┌─ AVAILABLE DATA

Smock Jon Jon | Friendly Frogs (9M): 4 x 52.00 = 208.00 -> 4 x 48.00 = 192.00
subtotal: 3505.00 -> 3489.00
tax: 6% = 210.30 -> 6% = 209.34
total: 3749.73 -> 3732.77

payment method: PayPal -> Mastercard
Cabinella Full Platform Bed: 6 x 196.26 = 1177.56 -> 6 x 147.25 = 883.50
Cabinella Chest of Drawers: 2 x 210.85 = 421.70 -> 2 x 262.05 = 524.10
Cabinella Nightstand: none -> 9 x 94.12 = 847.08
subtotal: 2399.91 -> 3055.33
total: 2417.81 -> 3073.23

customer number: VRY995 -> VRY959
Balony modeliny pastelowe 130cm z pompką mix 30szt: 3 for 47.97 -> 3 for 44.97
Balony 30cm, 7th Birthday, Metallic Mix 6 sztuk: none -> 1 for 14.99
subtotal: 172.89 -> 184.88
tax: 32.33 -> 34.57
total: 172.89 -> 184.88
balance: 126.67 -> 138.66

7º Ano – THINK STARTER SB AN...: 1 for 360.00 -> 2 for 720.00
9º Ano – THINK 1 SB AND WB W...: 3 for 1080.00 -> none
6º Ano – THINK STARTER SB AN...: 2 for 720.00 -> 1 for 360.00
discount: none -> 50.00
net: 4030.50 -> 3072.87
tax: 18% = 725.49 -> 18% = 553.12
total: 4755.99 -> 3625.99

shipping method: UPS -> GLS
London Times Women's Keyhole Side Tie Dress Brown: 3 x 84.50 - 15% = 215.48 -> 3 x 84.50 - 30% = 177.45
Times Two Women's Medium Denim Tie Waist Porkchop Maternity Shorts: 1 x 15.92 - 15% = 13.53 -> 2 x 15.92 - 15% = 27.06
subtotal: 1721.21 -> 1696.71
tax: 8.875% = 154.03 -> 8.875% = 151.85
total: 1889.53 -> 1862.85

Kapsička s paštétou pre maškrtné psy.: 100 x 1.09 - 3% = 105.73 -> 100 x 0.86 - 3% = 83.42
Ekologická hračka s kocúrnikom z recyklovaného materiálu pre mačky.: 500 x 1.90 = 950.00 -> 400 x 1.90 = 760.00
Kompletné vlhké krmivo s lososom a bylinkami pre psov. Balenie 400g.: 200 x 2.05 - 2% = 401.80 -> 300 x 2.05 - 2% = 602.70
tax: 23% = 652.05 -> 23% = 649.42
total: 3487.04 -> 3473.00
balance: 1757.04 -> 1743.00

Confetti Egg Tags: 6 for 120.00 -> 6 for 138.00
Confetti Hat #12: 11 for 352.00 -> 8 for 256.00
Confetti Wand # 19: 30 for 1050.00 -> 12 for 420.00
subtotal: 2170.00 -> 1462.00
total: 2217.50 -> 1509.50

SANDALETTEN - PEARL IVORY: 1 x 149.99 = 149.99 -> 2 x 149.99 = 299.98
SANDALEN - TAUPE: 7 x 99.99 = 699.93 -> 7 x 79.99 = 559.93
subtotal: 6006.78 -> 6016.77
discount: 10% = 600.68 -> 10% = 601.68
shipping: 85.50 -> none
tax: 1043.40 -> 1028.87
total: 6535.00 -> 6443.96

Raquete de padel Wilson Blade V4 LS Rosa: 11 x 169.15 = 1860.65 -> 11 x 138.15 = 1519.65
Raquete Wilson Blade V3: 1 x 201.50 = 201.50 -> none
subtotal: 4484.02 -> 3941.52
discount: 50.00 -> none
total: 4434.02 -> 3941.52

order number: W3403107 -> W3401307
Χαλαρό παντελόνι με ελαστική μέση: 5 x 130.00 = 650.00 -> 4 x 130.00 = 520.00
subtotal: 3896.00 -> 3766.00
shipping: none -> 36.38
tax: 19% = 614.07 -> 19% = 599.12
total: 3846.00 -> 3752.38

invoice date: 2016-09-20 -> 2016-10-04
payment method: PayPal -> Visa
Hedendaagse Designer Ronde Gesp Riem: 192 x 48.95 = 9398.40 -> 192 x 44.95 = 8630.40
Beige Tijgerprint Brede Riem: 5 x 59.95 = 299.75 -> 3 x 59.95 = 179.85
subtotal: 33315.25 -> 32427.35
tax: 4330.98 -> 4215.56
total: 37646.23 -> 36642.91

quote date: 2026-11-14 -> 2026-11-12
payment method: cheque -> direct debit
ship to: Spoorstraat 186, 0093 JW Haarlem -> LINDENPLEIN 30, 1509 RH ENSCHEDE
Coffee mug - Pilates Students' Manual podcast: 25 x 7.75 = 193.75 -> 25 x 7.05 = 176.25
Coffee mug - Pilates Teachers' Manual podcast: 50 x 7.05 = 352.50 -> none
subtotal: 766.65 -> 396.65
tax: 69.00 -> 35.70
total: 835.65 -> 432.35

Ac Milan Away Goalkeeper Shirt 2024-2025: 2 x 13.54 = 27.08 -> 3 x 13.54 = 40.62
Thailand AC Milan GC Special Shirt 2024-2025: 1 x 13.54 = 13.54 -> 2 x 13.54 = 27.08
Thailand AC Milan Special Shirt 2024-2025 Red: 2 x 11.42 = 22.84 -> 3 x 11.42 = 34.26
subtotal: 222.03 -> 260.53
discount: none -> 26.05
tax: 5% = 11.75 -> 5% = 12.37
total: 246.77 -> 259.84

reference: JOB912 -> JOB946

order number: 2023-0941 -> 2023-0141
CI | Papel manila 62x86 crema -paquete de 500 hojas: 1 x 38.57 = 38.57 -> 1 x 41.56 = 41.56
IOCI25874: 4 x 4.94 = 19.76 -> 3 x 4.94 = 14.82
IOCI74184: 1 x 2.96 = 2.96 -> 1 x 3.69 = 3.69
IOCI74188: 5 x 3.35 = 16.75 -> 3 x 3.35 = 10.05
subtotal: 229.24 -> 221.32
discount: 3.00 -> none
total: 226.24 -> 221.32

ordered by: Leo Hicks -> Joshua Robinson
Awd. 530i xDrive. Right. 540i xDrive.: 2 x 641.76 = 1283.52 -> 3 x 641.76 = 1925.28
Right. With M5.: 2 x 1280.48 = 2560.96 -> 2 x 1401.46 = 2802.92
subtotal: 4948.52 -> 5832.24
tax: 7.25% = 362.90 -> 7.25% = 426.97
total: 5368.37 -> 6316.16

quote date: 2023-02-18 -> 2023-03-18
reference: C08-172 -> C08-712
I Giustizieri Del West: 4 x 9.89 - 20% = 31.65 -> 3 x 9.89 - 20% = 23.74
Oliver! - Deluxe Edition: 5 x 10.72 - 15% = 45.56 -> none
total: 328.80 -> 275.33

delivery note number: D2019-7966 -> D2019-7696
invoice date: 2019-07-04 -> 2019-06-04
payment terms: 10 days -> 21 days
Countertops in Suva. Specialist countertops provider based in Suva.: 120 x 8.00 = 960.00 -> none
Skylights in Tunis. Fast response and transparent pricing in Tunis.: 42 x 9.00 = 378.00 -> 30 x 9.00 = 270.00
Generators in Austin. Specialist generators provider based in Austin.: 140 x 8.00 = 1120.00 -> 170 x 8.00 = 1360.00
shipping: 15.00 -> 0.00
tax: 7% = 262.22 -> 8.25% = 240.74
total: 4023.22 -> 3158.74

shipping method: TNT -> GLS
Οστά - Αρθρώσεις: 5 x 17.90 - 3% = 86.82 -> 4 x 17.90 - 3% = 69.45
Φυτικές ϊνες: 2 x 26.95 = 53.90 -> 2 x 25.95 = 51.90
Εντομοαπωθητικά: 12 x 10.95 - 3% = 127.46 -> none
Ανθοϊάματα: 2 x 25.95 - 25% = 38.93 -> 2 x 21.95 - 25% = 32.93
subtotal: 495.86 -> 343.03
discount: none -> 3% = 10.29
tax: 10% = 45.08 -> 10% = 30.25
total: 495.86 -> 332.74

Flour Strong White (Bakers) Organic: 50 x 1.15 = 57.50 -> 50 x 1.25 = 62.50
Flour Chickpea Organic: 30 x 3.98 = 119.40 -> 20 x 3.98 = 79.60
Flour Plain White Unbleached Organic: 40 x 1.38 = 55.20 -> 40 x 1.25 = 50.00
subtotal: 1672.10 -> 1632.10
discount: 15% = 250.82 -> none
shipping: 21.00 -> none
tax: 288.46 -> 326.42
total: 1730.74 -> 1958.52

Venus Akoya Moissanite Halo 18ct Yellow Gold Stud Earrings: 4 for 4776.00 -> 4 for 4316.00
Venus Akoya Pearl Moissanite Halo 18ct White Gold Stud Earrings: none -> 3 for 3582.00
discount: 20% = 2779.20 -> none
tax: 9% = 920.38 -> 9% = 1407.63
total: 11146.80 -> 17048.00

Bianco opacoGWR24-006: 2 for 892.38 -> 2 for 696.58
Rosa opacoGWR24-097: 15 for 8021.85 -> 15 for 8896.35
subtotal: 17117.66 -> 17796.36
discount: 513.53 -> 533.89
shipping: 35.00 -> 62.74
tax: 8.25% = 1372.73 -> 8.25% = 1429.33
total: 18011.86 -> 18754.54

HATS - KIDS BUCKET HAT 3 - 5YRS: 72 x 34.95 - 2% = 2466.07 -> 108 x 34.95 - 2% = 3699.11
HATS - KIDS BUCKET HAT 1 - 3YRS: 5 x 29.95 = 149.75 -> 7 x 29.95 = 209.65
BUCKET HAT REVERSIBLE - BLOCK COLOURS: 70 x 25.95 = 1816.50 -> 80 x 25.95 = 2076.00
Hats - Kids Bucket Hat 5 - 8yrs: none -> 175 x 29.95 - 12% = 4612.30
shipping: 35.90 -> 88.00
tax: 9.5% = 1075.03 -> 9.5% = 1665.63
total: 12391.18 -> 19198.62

└─

▶ _EXERCISE_: What lines in the entries contain "payment"? Report each one by copying it.

▶ _ANSWER SPACE_:
payment method: PayPal -> Mastercard
payment method: PayPal -> Visa
payment method: cheque -> direct debit
payment terms: 10 days -> 21 days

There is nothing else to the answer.